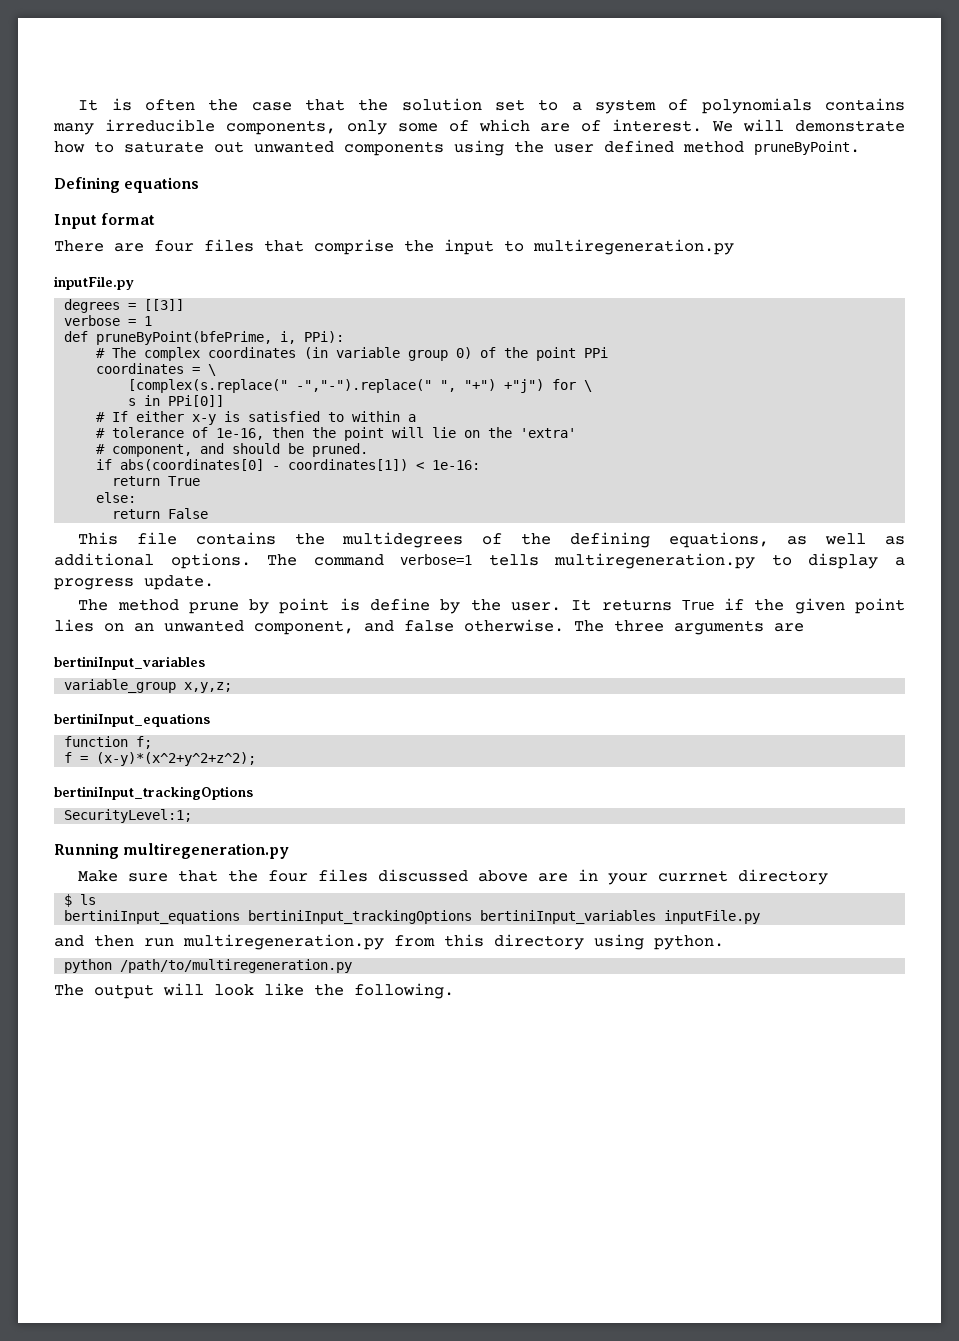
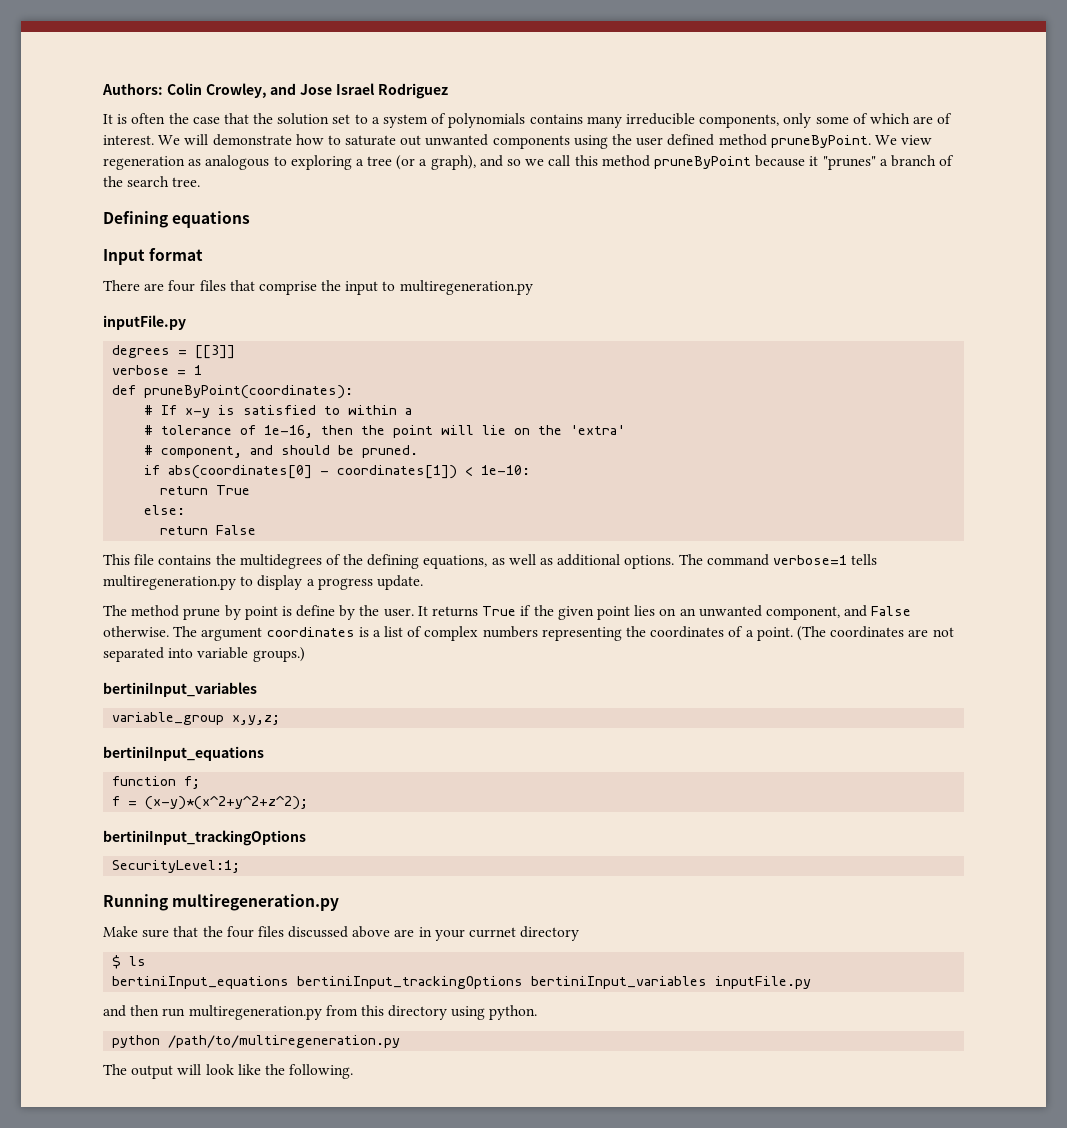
(78, 105) none -> [102,83,448,99] Authors: Colin Crowley, and Jose Israel Rodriguez //
(860, 148) none -> [874,135,933,145] [103,155,955,170] [103,176,201,187] We view regeneration as analogous to exploring a tree (or a graph), and so we call this method pruneByPoint because it "prunes" a branch of the search tree.
[96,331,345,345] [96,347,609,361] [96,363,217,376] [128,379,593,393] [128,395,225,407] pruneByPoint(bfePrime, i, PPi): // # The complex coordinates (in variable group 0) of the point PPi // coordinates = \ // [complex(s.replace(" -","-").replace(" ", "+") +"j") for \ // s in PPi[0]] -> [144,385,354,399] pruneByPoint(coordinates):
[136,411,185,422] either -> (178, 410) none
[432,460,481,470] 1e-16: -> [481,465,531,475] 1e-10:
[404,620,454,632] false -> [871,606,912,616] False
[614,620,804,635] three arguments are -> [201,626,954,641] [103,647,305,662] argument coordinates is a list of complex numbers representing the coordinates of a point. (The coordinates are not separated into variable groups.)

+---+

Exercise: For this exercise, repeat exactly the lines of the data above from the one with "(860, 148) none" down to the one with "[432,460,481,470] 1e-16: ->", both end lines included.

Output for this task:
(860, 148) none -> [874,135,933,145] [103,155,955,170] [103,176,201,187] We view regeneration as analogous to exploring a tree (or a graph), and so we call this method pruneByPoint because it "prunes" a branch of the search tree.
[96,331,345,345] [96,347,609,361] [96,363,217,376] [128,379,593,393] [128,395,225,407] pruneByPoint(bfePrime, i, PPi): // # The complex coordinates (in variable group 0) of the point PPi // coordinates = \ // [complex(s.replace(" -","-").replace(" ", "+") +"j") for \ // s in PPi[0]] -> [144,385,354,399] pruneByPoint(coordinates):
[136,411,185,422] either -> (178, 410) none
[432,460,481,470] 1e-16: -> [481,465,531,475] 1e-10:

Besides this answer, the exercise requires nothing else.